Dominik was weeping openly, his forehead pressed against Y/N’s temple, his large, calloused finger stroking their daughter’s tiny, perfect hand. “She’s here,” he choked out. “Oh, God, Y/N. Look at her. She’s perfect.”
He looked from his daughter to the love of his life, his heart so full he thought it might burst. “You were incredible,” he whispered, kissing Y/N’s tear-streaked cheek. “Absolutely incredible.”
Y/N leaned into him, their daughter cradled between them, the three of them forming their own complete, unbreakable universe. The fear, the secrets, the pain, it all melted away in the face of this.
Dominik looked down at his daughter, her tiny fingers now curled around his. “Welcome to the world, kislányom,” he whispered, his voice thick with a love so profound it reshaped his very soul. “Your mom and I… we’ve been waiting for you.”
He kissed Y/N again, slow and deep, a promise of a thousand tomorrows.
They were a family. And for the first time, Y/N knew, with a certainty that settled deep in her bones, that everything was going to be okay. More than okay. It was going to be beautiful.
The first night home was a symphony of tiny sounds. The soft whir of the baby monitor, the creak of the floorboards as one of them paced, the delicate, snuffling breaths of their daughter, Amelia, swaddled tightly in her bassinet beside their bed.
Y/N was propped up on pillows, exhaustion a heavy blanket over her, but sleep felt like a betrayal. What if she missed a breath? What if she needed her?
“You need to sleep, szívem,” Dominik murmured from his side of the bed. He was on his side, watching her watch the baby, his own eyes dark with fatigue but soft with adoration.
“I can’t,” she whispered back. “What if she stops breathing? What if I roll over and don’t hear her?”
He slid out of bed and came to her side, kneeling so they were level. He placed a gentle hand on her arm. “Then I will watch her. My turn. You sleep for two hours. I promise, I will not take my eyes off her. Not for a second.”
The trust she had struggled to give him months ago came easily now. She nodded, her eyelids already drooping. “Just two hours,” she mumbled, already sinking into the pillows.

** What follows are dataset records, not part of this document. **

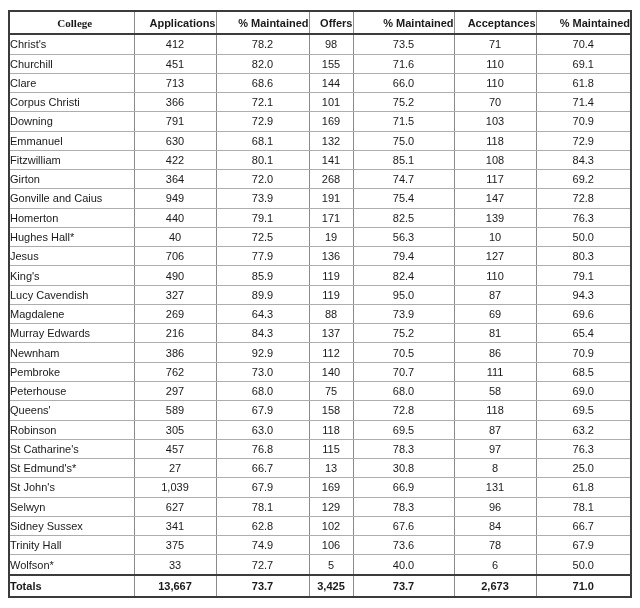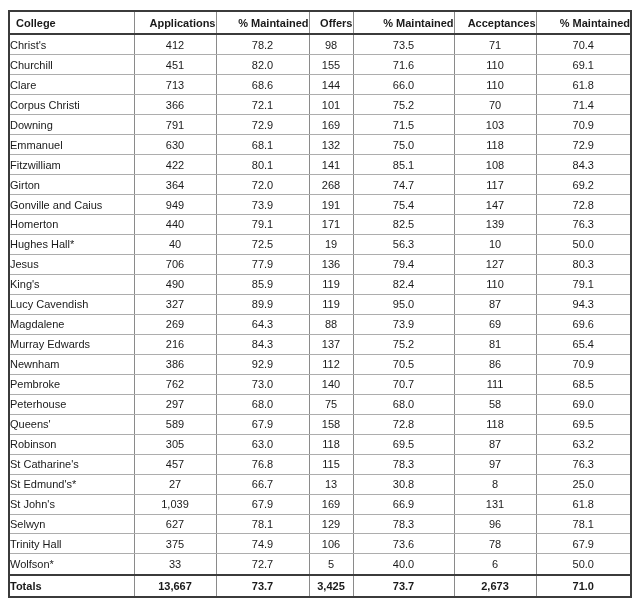--- a/index.html
+++ b/index.html
@@ -29,21 +29,21 @@
     border:1px solid;
     border-color:var(--border-h) var(--border-v) var(--border-h) var(--border-v);
     white-space:nowrap;overflow:hidden;
   }
   .college-table thead th{
     height:21px;
     font-weight:bold;
     text-align:right;
     border-bottom:2px solid var(--border-outer);
   }
-  .college-table thead th.col-name{text-align:left;padding-left:6px;}
+  .college-table thead th.col-name{text-align:center;padding-left:6px;font-family:Liberation Serif, serif;}
   .college-table td.num{text-align:center;}
   .college-table td.col-name{text-align:left;}
   .college-table tfoot td{
     height:20px;
     font-weight:bold;
     border-top:2px solid var(--border-outer);
   }
 </style>
 </head>
 <body>
@@ -289,20 +289,29 @@
       <tr>
         <td class="col-name">Selwyn</td>
         <td class="num">627</td>
         <td class="num">78.1</td>
         <td class="num">129</td>
         <td class="num">78.3</td>
         <td class="num">96</td>
         <td class="num">78.1</td>
       </tr>
       <tr>
+        <td class="col-name">Sidney Sussex</td>
+        <td class="num">341</td>
+        <td class="num">62.8</td>
+        <td class="num">102</td>
+        <td class="num">67.6</td>
+        <td class="num">84</td>
+        <td class="num">66.7</td>
+      </tr>
+      <tr>
         <td class="col-name">Trinity Hall</td>
         <td class="num">375</td>
         <td class="num">74.9</td>
         <td class="num">106</td>
         <td class="num">73.6</td>
         <td class="num">78</td>
         <td class="num">67.9</td>
       </tr>
       <tr>
         <td class="col-name">Wolfson*</td>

Dominik didn’t move from his spot on the floor. He rested his chin on the mattress, his face inches from Amelia’s. He watched the rise and fall of her tiny chest, counting her breaths like they were the most precious things in the world.
“You have her nose,” he whispered to the sleeping infant. “And her stubbornness, I think. That’s okay. You’ll need it.” He reached out, his finger dwarfed by her miniature hand. She grasped it in her sleep, a reflex, but it sent a bolt of pure, undiluted love straight to his heart. “I’m here, kislányom,” he breathed. “Always.”
True to his word, he woke Y/N after two hours with a cup of tea and a warm bottle. “She’s perfect,” he reported, his voice rough with emotion. “She sighed seven times and made a little snort that sounded exactly like my father. It was magnificent.”
Y/N took the tea, her heart swelling at the sight of him, the elite athlete, revered on pitches across Europe, looking more proud of counting baby sighs than any goal he’d ever scored.
The weeks that followed were a beautiful, exhausting blur. They learned her rhythms, her cries, the hungry wail, the tired whimper, the frustrated shriek that meant a diaper change was urgently required. Dominik became an expert swaddler, his large, precise hands folding the blankets into a perfect baby burrito that Amelia found deeply soothing.
One afternoon, Y/N found him in the nursery, Amelia cradled in one arm while he attempted to assemble a mobile with the other, the instructions scattered at his feet.
“You know,” she said, leaning against the doorframe, “the box says ‘some assembly required,’ not ‘requires a PhD in engineering.’”
He looked up, a screw held between his teeth. “She deserves the best,” he mumbled around it. “This monkey is supposed to play Brahms. Brahms! She’s cultivating an appreciation for the classics.”
Y/N laughed, the sound still surprising her with its ease. She walked over and took the baby from him, inhaling her sweet, milky scent. “I think she’d be just as happy with you humming the Liverpool chant.”
“Nonsense,” he said, finally getting the pieces to click together. “She’s a cultured lady. Aren’t you, kislányom? Yes, you are.”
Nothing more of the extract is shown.